Saved entries:
────────

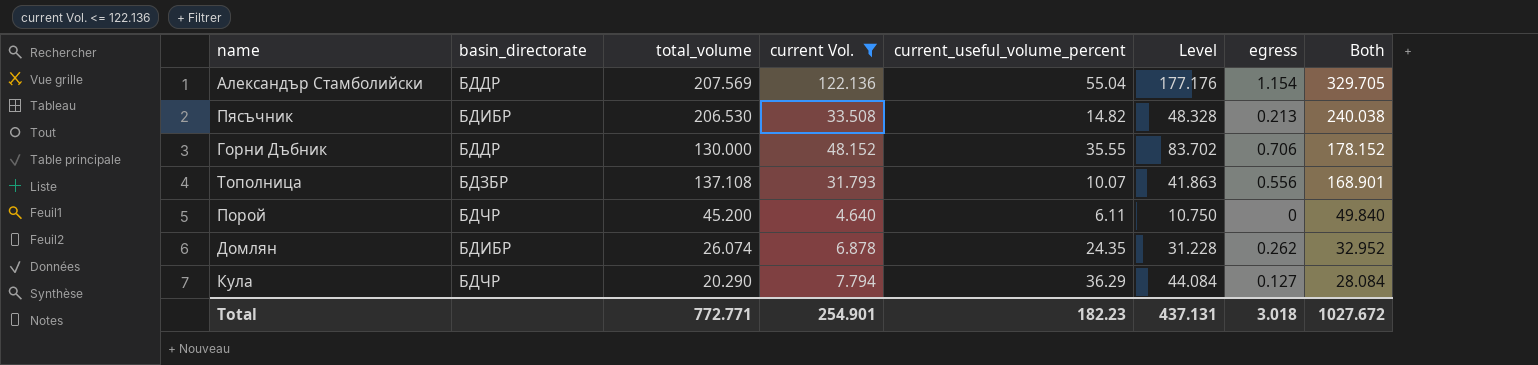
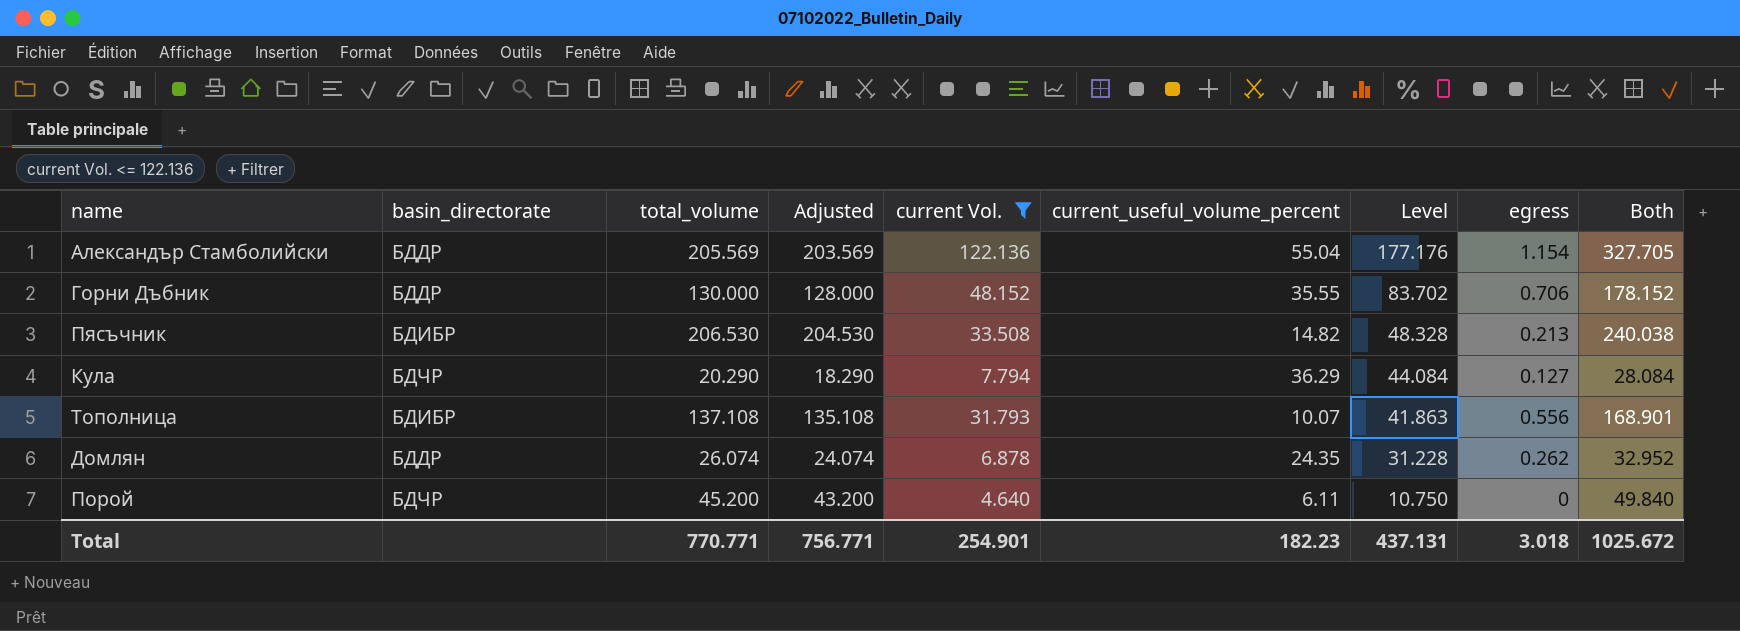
row order: Both descending -> Level descending
column Adjusted | formula: none -> [total_volume] - 2
Александър Стамболийски | total_volume: 207.569 -> 205.569
Александър Стамболийски | Both: 329.705 -> 327.705
Тополница | basin_directorate: БДЗБР -> БДИБР
Домлян | basin_directorate: БДИБР -> БДДР
Total | total_volume: 772.771 -> 770.771
Total | Both: 1027.672 -> 1025.672

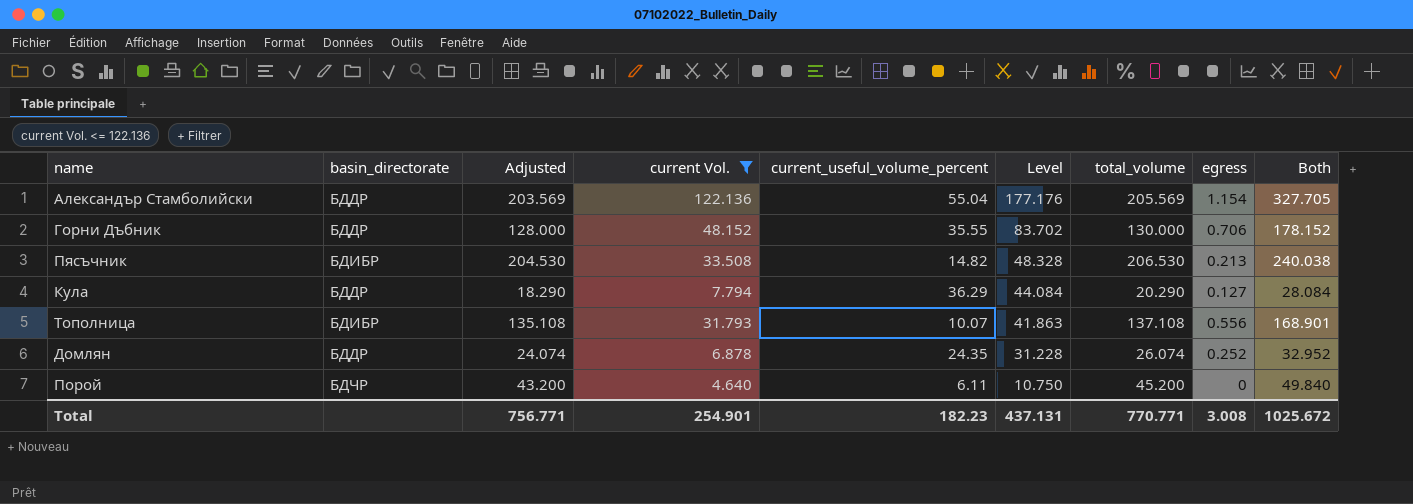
column total_volume | position: 3 -> 7
Кула | basin_directorate: БДЧР -> БДДР
Домлян | egress: 0.262 -> 0.252
Total | egress: 3.018 -> 3.008

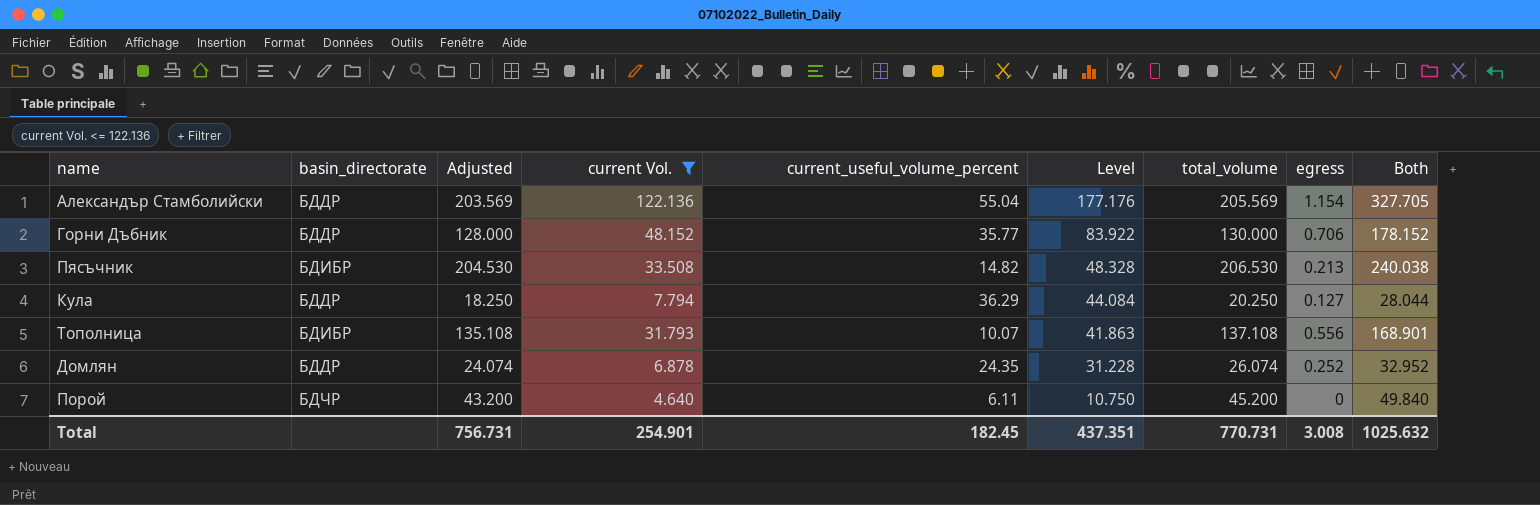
Горни Дъбник | current_useful_volume_percent: 35.55 -> 35.77
Горни Дъбник | Level: 83.702 -> 83.922
Кула | Adjusted: 18.290 -> 18.250
Кула | total_volume: 20.290 -> 20.250
Кула | Both: 28.084 -> 28.044
Total | Adjusted: 756.771 -> 756.731
Total | current_useful_volume_percent: 182.23 -> 182.45
Total | Level: 437.131 -> 437.351
Total | total_volume: 770.771 -> 770.731
Total | Both: 1025.672 -> 1025.632

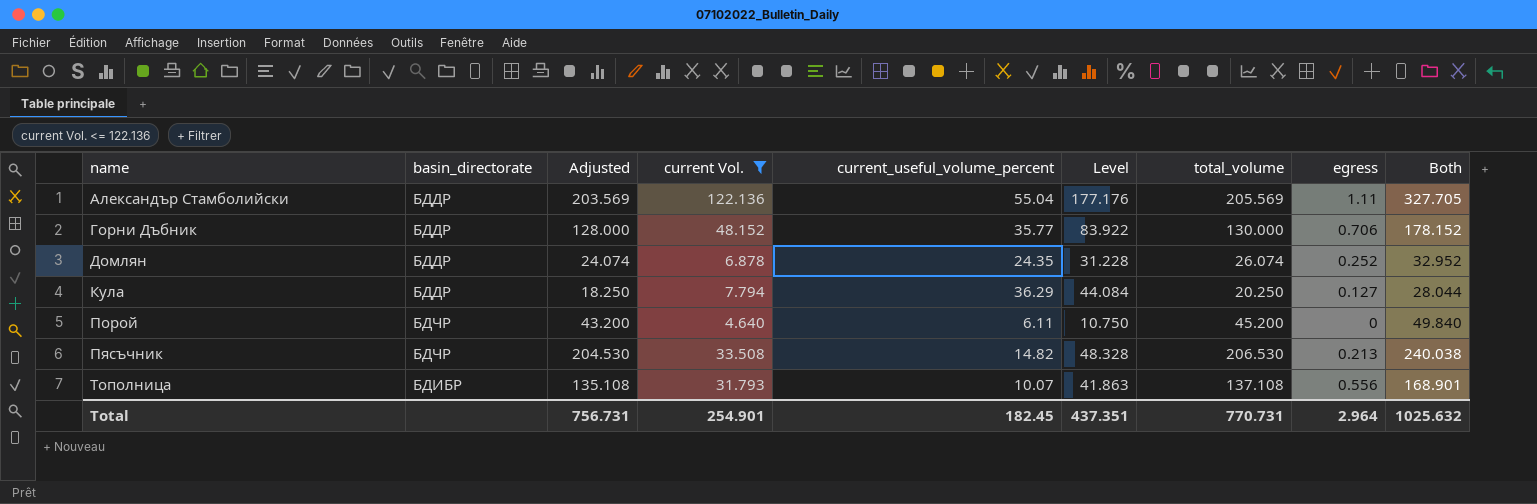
row order: Level descending -> name ascending
Александър Стамболийски | egress: 1.154 -> 1.11
Пясъчник | basin_directorate: БДИБР -> БДЧР
Total | egress: 3.008 -> 2.964

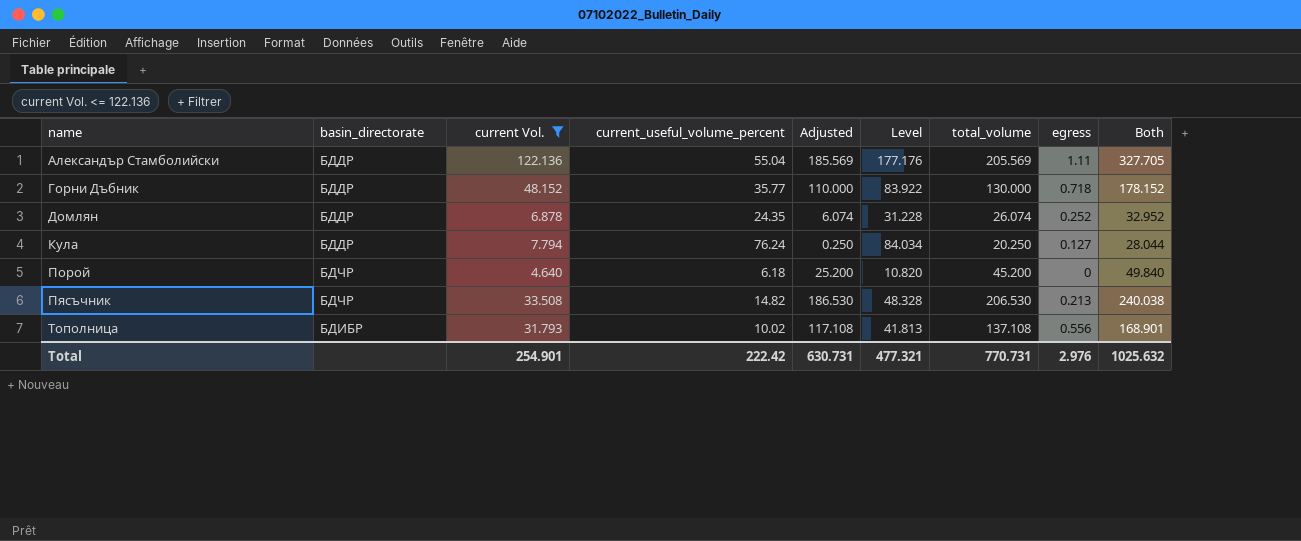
column Adjusted | formula: [total_volume] - 2 -> [total_volume] - 20
column Adjusted | position: 3 -> 5
Горни Дъбник | egress: 0.706 -> 0.718
Кула | current_useful_volume_percent: 36.29 -> 76.24
Кула | Level: 44.084 -> 84.034
Порой | current_useful_volume_percent: 6.11 -> 6.18
Порой | Level: 10.750 -> 10.820
Тополница | current_useful_volume_percent: 10.07 -> 10.02
Тополница | Level: 41.863 -> 41.813
Total | current_useful_volume_percent: 182.45 -> 222.42
Total | Adjusted: 756.731 -> 630.731
Total | Level: 437.351 -> 477.321
Total | egress: 2.964 -> 2.976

────────

▶ _TASK OBJECTIVE_
Retype each entry exactly as it appears, excluding any image.

▶ _FINISHED TASK_
row order: Both descending -> Level descending
column Adjusted | formula: none -> [total_volume] - 2
Александър Стамболийски | total_volume: 207.569 -> 205.569
Александър Стамболийски | Both: 329.705 -> 327.705
Тополница | basin_directorate: БДЗБР -> БДИБР
Домлян | basin_directorate: БДИБР -> БДДР
Total | total_volume: 772.771 -> 770.771
Total | Both: 1027.672 -> 1025.672

column total_volume | position: 3 -> 7
Кула | basin_directorate: БДЧР -> БДДР
Домлян | egress: 0.262 -> 0.252
Total | egress: 3.018 -> 3.008

Горни Дъбник | current_useful_volume_percent: 35.55 -> 35.77
Горни Дъбник | Level: 83.702 -> 83.922
Кула | Adjusted: 18.290 -> 18.250
Кула | total_volume: 20.290 -> 20.250
Кула | Both: 28.084 -> 28.044
Total | Adjusted: 756.771 -> 756.731
Total | current_useful_volume_percent: 182.23 -> 182.45
Total | Level: 437.131 -> 437.351
Total | total_volume: 770.771 -> 770.731
Total | Both: 1025.672 -> 1025.632

row order: Level descending -> name ascending
Александър Стамболийски | egress: 1.154 -> 1.11
Пясъчник | basin_directorate: БДИБР -> БДЧР
Total | egress: 3.008 -> 2.964

column Adjusted | formula: [total_volume] - 2 -> [total_volume] - 20
column Adjusted | position: 3 -> 5
Горни Дъбник | egress: 0.706 -> 0.718
Кула | current_useful_volume_percent: 36.29 -> 76.24
Кула | Level: 44.084 -> 84.034
Порой | current_useful_volume_percent: 6.11 -> 6.18
Порой | Level: 10.750 -> 10.820
Тополница | current_useful_volume_percent: 10.07 -> 10.02
Тополница | Level: 41.863 -> 41.813
Total | current_useful_volume_percent: 182.45 -> 222.42
Total | Adjusted: 756.731 -> 630.731
Total | Level: 437.351 -> 477.321
Total | egress: 2.964 -> 2.976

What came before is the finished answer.